RESTL: Reinforcement Learning Guided by Multi-Aspect Rewards for Signal Temporal Logic Transformation
Yue Fang, Jin Zhi, Jie An, Hongshen Chen, Xiaohong Chen, Naijun Zhan
TL;DR
RESTL addresses the NL-to-STL transformation problem for cyber-physical systems by combining reinforcement learning with multi-aspect reward models. It introduces four signals—Atomic Proposition Alignment, Templated NL Similarity, Formula Succinctness, and STL-level Similarity—trained via curriculum learning and aggregated to guide an STL generator with PPO under KL regularization. The approach yields substantial improvements over state-of-the-art baselines on two NL-to-STL benchmarks in both automatic metrics and human judgments, and ablations confirm the value of each reward component and the curriculum strategy.

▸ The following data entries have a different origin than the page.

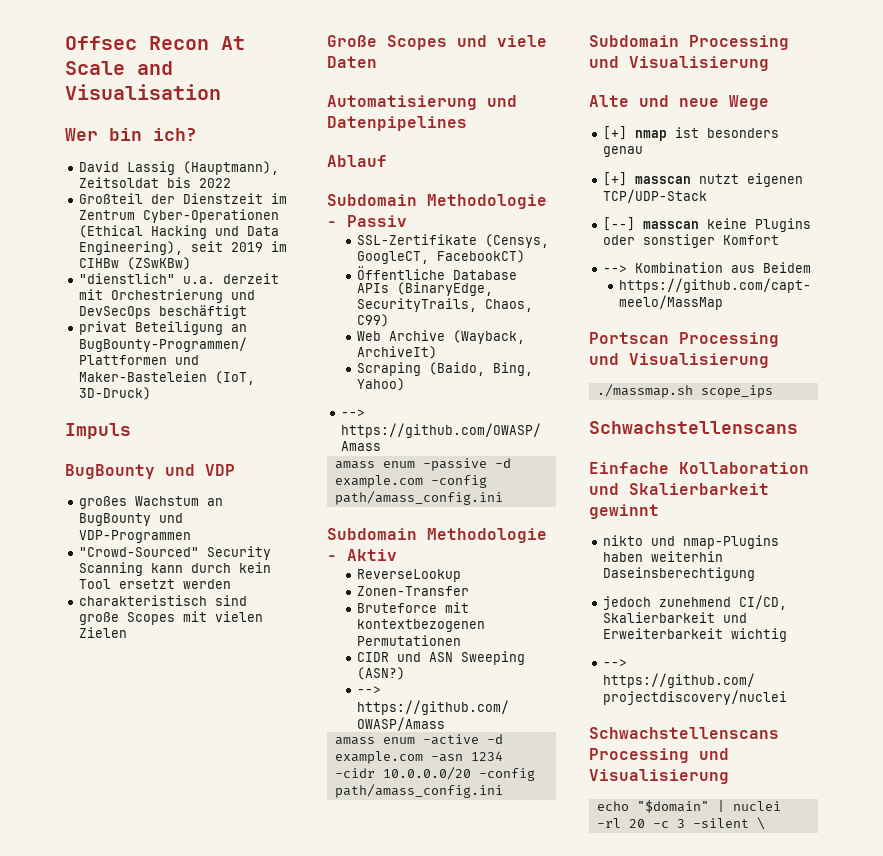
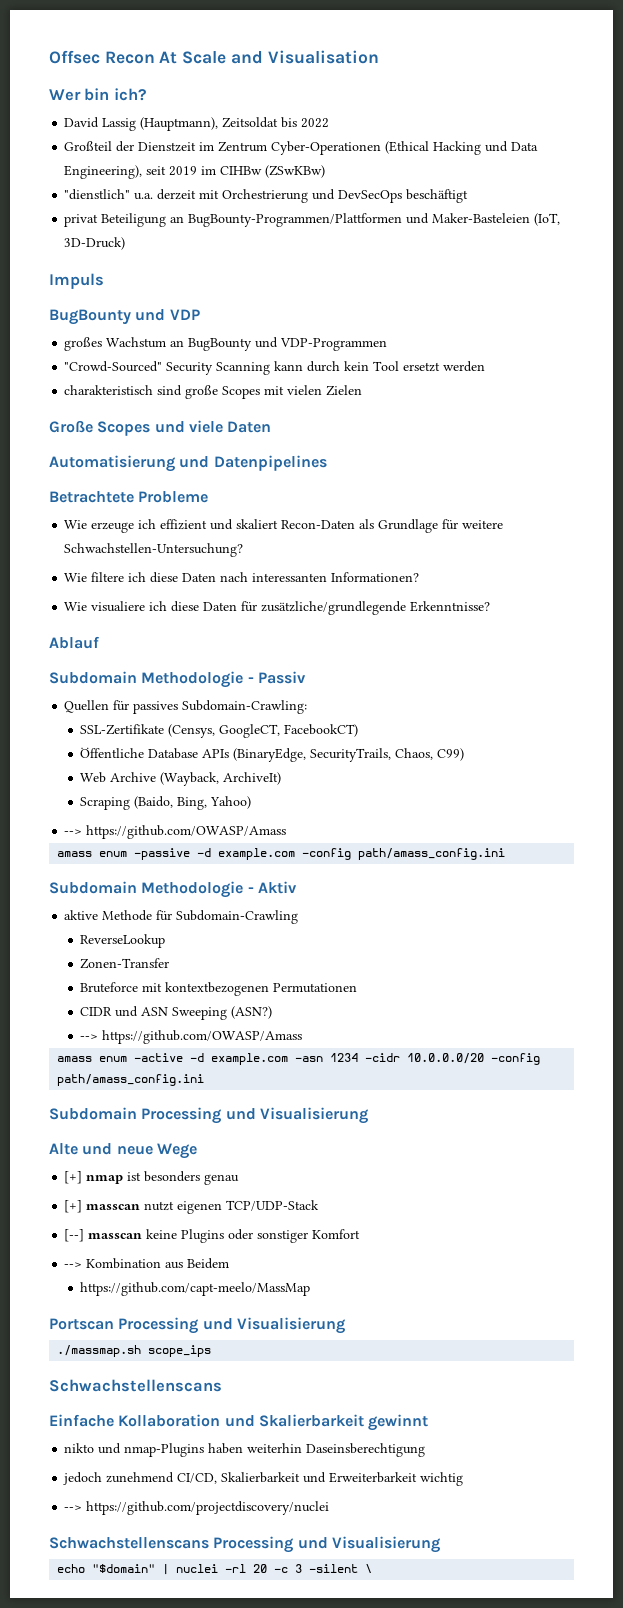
(467, 123) none -> [49,491,209,503] [64,519,504,533] [64,543,244,557] [64,572,420,583] [64,601,491,615] // Betrachtete Probleme // Wie erzeuge ich effizient und skaliert Recon-Daten als Grundlage für weitere Schwachstellen-Untersuchung? // Wie filtere ich diese Daten nach interessanten Informationen? // Wie visualiere ich diese Daten für zusätzliche/grundlegende Erkenntnisse?
(407, 221) none -> [64,700,308,714] // Quellen für passives Subdomain-Crawling:
(397, 555) none -> [64,910,299,924] // aktive Methode für Subdomain-Crawling

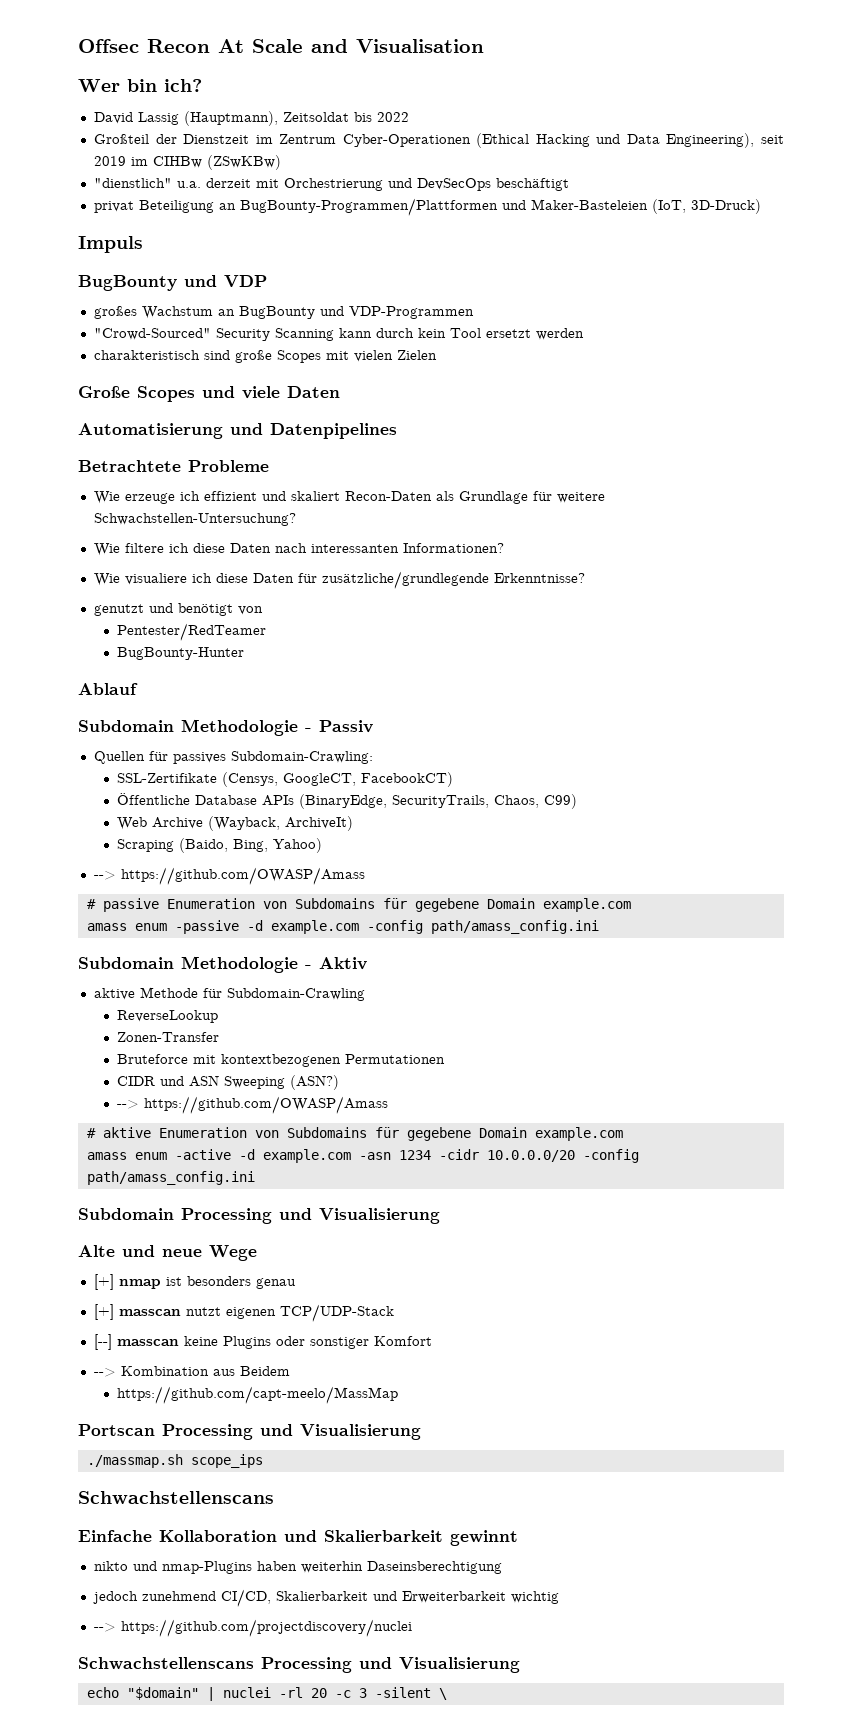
(491, 606) none -> [93,603,263,616] [117,623,267,641] [117,647,245,660] // genutzt und benötigt von // Pentester/RedTeamer // BugBounty-Hunter
(287, 832) none -> [86,898,631,912] // # passive Enumeration von Subdomains für gegebene Domain example.com
(303, 1037) none -> [86,1127,623,1141] // # aktive Enumeration von Subdomains für gegebene Domain example.com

This framework advances practical automatic translation of natural language requirements into precise STL specifications, with potential impact on CPS design, verification, and runtime monitoring.
Abstract
Signal Temporal Logic (STL) is a powerful formal language for specifying real-time specifications of Cyber-Physical Systems (CPS). Transforming specifications written in natural language into STL formulas automatically has attracted increasing attention. Existing rule-based methods depend heavily on rigid pattern matching and domain-specific knowledge, limiting their generalizability and scalability. Recently, Supervised Fine-Tuning (SFT) of large language models (LLMs) has been successfully applied to transform natural language into STL. However, the lack of fine-grained supervision on atomic proposition correctness, semantic fidelity, and formula readability often leads SFT-based methods to produce formulas misaligned with the intended meaning. To address these issues, we propose RESTL, a reinforcement learning (RL)-based framework for the transformation from natural language to STL. RESTL introduces multiple independently trained reward models that provide fine-grained, multi-faceted feedback from four perspectives, i.e., atomic proposition consistency, semantic alignment, formula succinctness, and symbol matching. These reward models are trained with a curriculum learning strategy to improve their feedback accuracy, and their outputs are aggregated into a unified signal that guides the optimization of the STL generator via Proximal Policy Optimization (PPO). Experimental results demonstrate that RESTL significantly outperforms state-of-the-art methods in both automatic metrics and human evaluations.